10 No Man’s Land Ernst Toller, I Was a German (1933) One night we heard a cry, the cry of one in excruciating pain; then all was quiet again. Someone in his death agony, we thought. But an hour later the cry came again. It never ceased the whole night. Nor the following night. Naked and inarticulate the cry persisted. We could not tell whether it came from the throat of German or Frenchman. It existed in its own right, an agonized indictment of heaven and earth. We thrust our fingers into our ears to stop its moan; but it was no good; the cry cut like a drill into our heads, dragging minutes into hours, hours into years. We withered and grew old between those cries. Later we learned that it was one of our own men hanging on the wire. Nobody could do anything for him; two men had already tried to save him, only to be shot themselves. We prayed desperately for his death. He took so long about it, and if he went on much longer we should go mad. But on the third day his cries were stopped by death.

11 Waterlogged Trenches Private Livesay, letter to parents living in East Grinstead (6th March, 1915) Our trenches are... ankle deep mud. In some places trenches are waist deep in water. Time is spent digging, filling sandbags, building up parapets, fetching stores, etc. One does not have time to be weary. In September, 1914, the German commander, General Erich von Falkenhayn ordered his men to dig trenches that would provide them with protection from the advancing French and British troops. As the Allies soon realised that they could not break through this line, they also began to dig trenches. As the Germans were the first to decide where to stand fast and dig, they had been able to choose the best places to build their trenches. The possession of the higher ground not only gave the Germans a tactical advantage, but it also forced the British to live in the worst conditions. Most of this area was rarely a few feet above sea level. As soon as soldiers began to dig down they would invariably find water two or three feet below the surface. Along the whole line, trench life involved a never-ending struggle against water and mud. Duck-boards were placed at the bottom of the trenches to protect soldiers from problems such as trench foot. Much of the land where the trenches were dug was either clay or sand. The water could not pass through the clay and because the sand was on top, the trenches became waterlogged when it rained. The trenches were hard to dig and kept on collapsing in the waterlogged sand. As well as trenches the shells from the guns and bombs made big craters in the ground. The rain filled up the craters and then poured into the trenches.

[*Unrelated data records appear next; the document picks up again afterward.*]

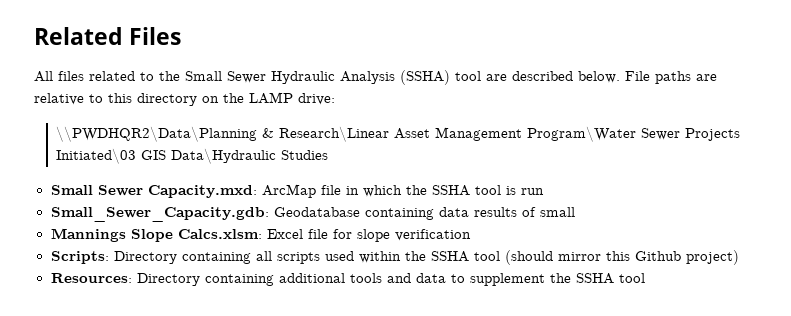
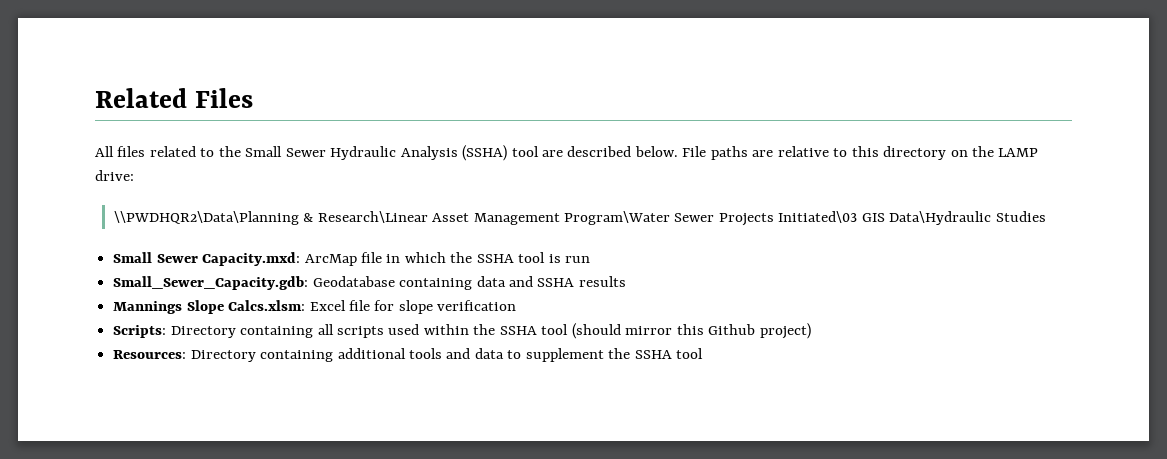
- Small_Sewer_Capacity.gdb: Geodatabase containing data results of small
+ Small_Sewer_Capacity.gdb: Geodatabase containing data and SSHA results

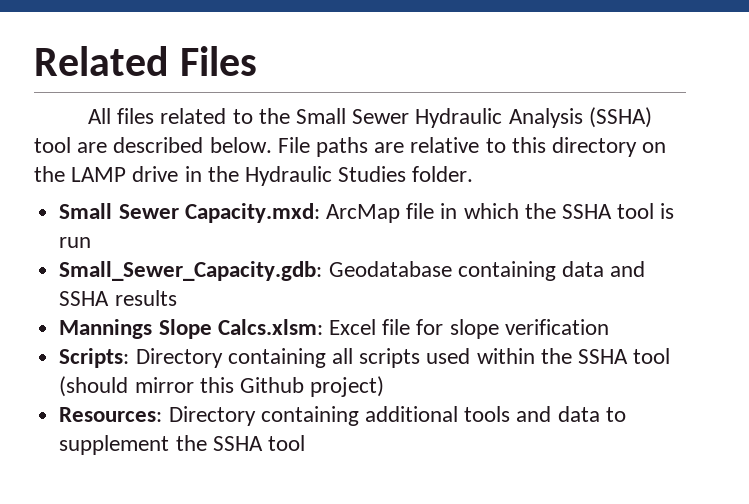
- File paths are relative to this directory on the LAMP drive:
- \\PWDHQR2\Data\Planning & Research\Linear Asset Management Program\Water Sewer Projects Initiated\03 GIS Data\Hydraulic Studies
+ File paths are relative to this directory on the LAMP drive in the Hydraulic Studies folder.

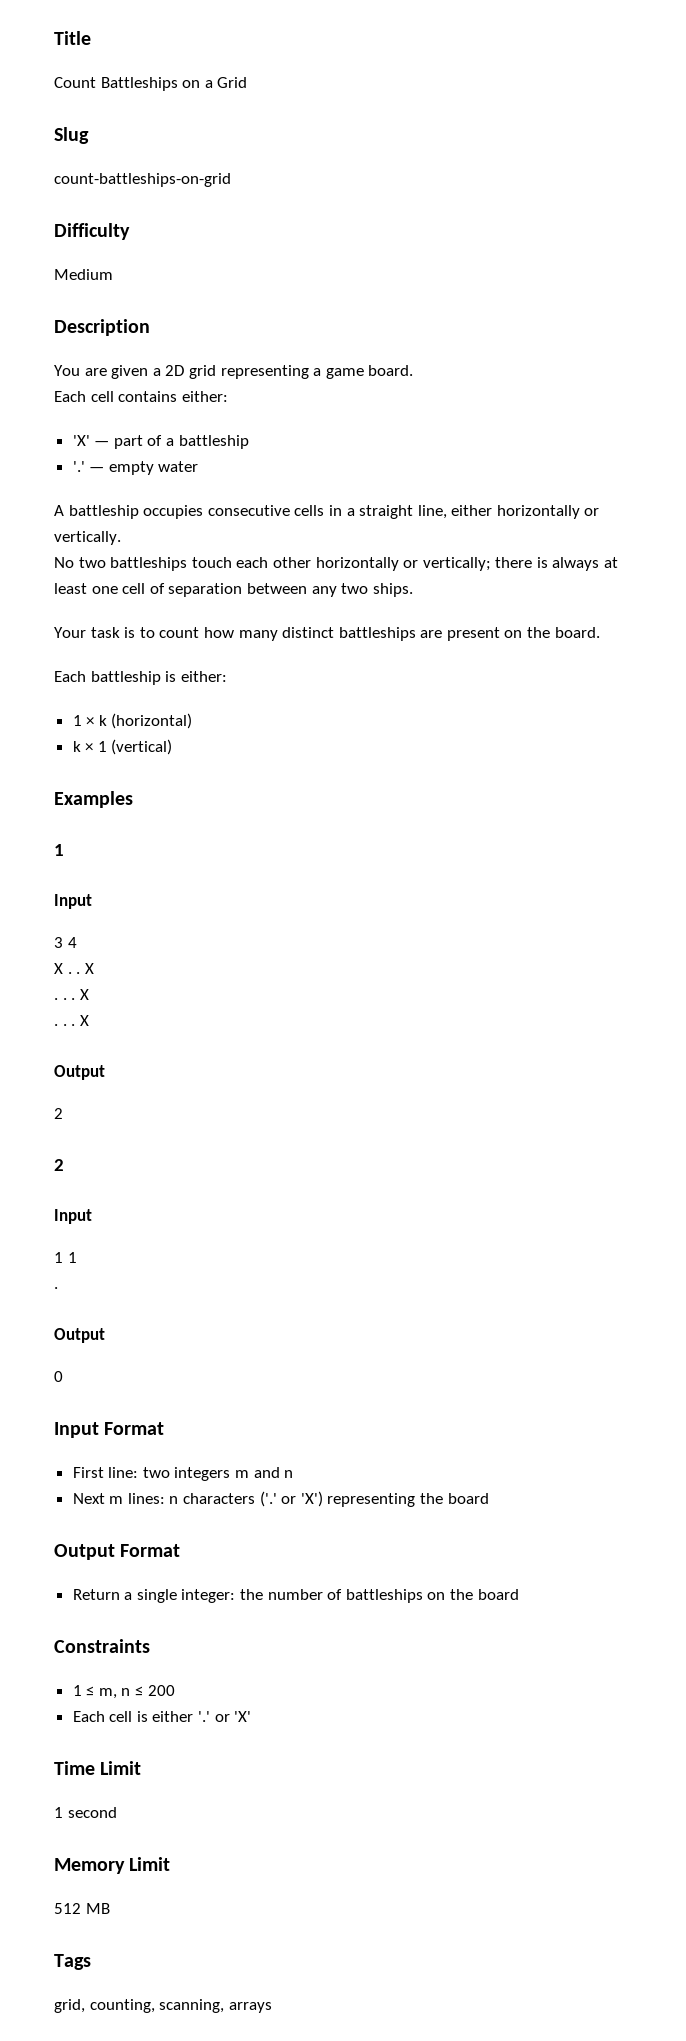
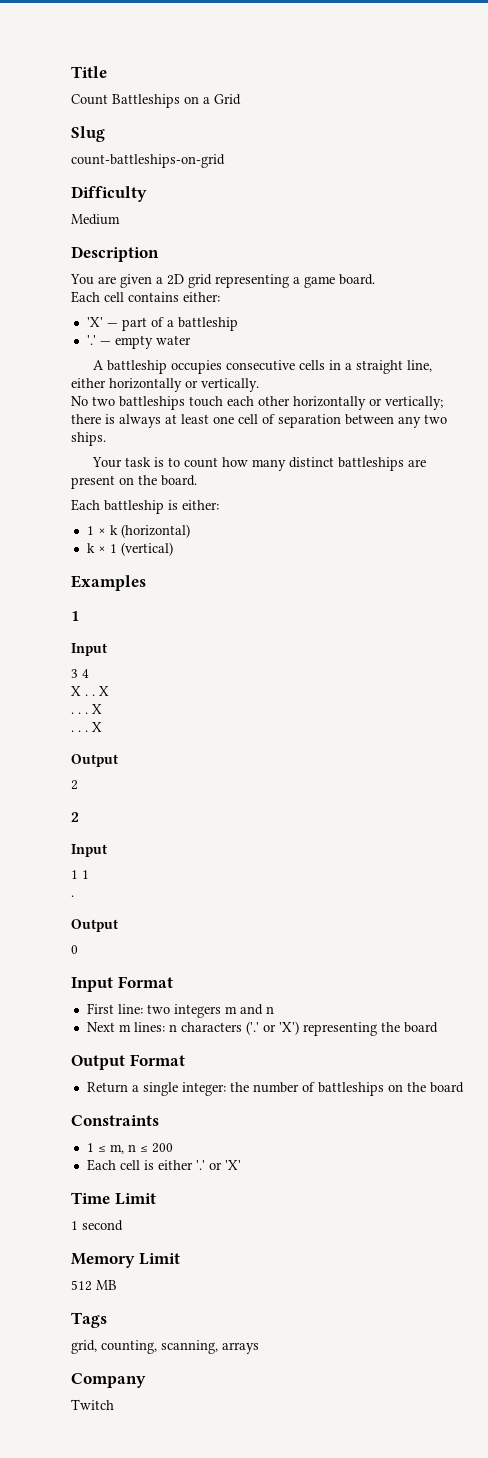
+ Company
+ Twitch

12 Waterlogged Trenches J. B. Priestley, letter to his father, Jonathan Priestley (December, 1915) The communication trenches are simply canals, up to the waist in some parts, the rest up to the knees. There are only a few dug-outs and those are full of water or falling in. Three men were killed this way from falling dug-outs. I haven't had a wash since we came into these trenches and we are all mud from head to foot.

13 Trench Foot Sergeant Harry Roberts, Lancashire Fusiliers, interviewed after the war. If you have never had trench feet described to you. I will tell you. Your feet swell to two or three times their normal size and go completely dead. You could stick a bayonet into them and not feel a thing. If you are fortunate enough not to lose your feet and the swelling begins to go down. It is then that the intolerable, indescribable agony begins. I have heard men cry and even scream with the pain and many had to have their feet and legs amputated. Many soldiers fighting in the First World War suffered from trench foot. This was an infection of the feet caused by cold, wet and insanitary conditions. In the trenches men stood for hours on end in waterlogged trenches without being able to remove wet socks or boots. The feet would gradually go numb and the skin would turn red or blue. If untreated, trench foot could turn gangrenous and result in amputation. Trench foot was a particular problem in the early stages of the war. For example, during the winter of over 20,000 men in the British Army were treated for trench foot. The only remedy for trench foot was for the soldiers to dry their feet and change their socks several times a day. By the end of 1915 British soldiers in the trenches had to have three pairs of socks with them and were under orders to change their socks at least twice a day. As well as drying their feet, soldiers were told to cover their feet with a grease made from whale-oil. It has been estimated that a battalion at the front would use ten gallons of whale-oil every day. A photograph of a man suffering from trench foot

14 Amputations Over 1.65 million men in the British Army were wounded during the First World War. Of these, around 240,000 British soldiers suffered total or partial leg or arm amputations as a result of war wounds. Most of these men were fitted with artificial limbs.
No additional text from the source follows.